Go through the data below and return each line where the string "MOTOR" occurs.

** Opening Supplied entries block **

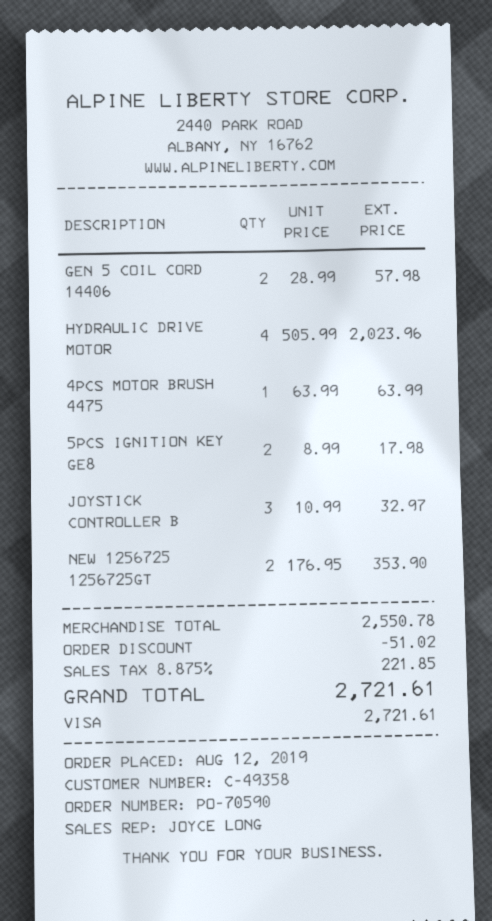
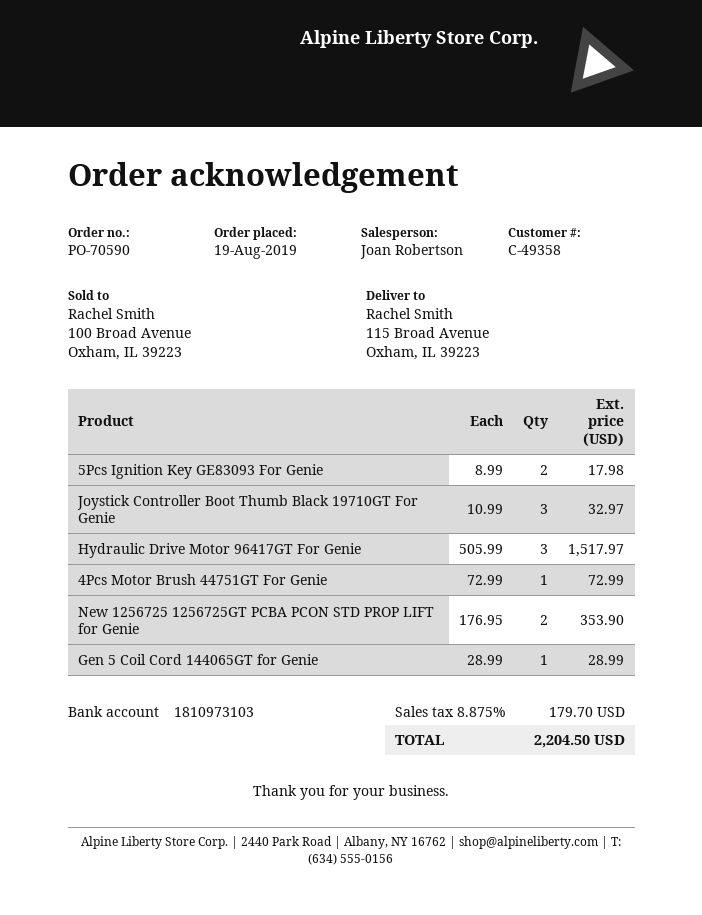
order date: 2019-08-12 -> 2019-08-19
sales rep: JOYCE LONG -> Joan Robertson
GEN 5 COIL CORD 14406: 2 x 28.99 = 57.98 -> 1 x 28.99 = 28.99
HYDRAULIC DRIVE MOTOR: 4 x 505.99 = 2023.96 -> 3 x 505.99 = 1517.97
4PCS MOTOR BRUSH 4475: 1 x 63.99 = 63.99 -> 1 x 72.99 = 72.99
discount: 51.02 -> none
tax: 8.875% = 221.85 -> 8.875% = 179.70
total: 2721.61 -> 2204.50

** Closing Supplied entries block **

▶ **Output of the exercise**
HYDRAULIC DRIVE MOTOR: 4 x 505.99 = 2023.96 -> 3 x 505.99 = 1517.97
4PCS MOTOR BRUSH 4475: 1 x 63.99 = 63.99 -> 1 x 72.99 = 72.99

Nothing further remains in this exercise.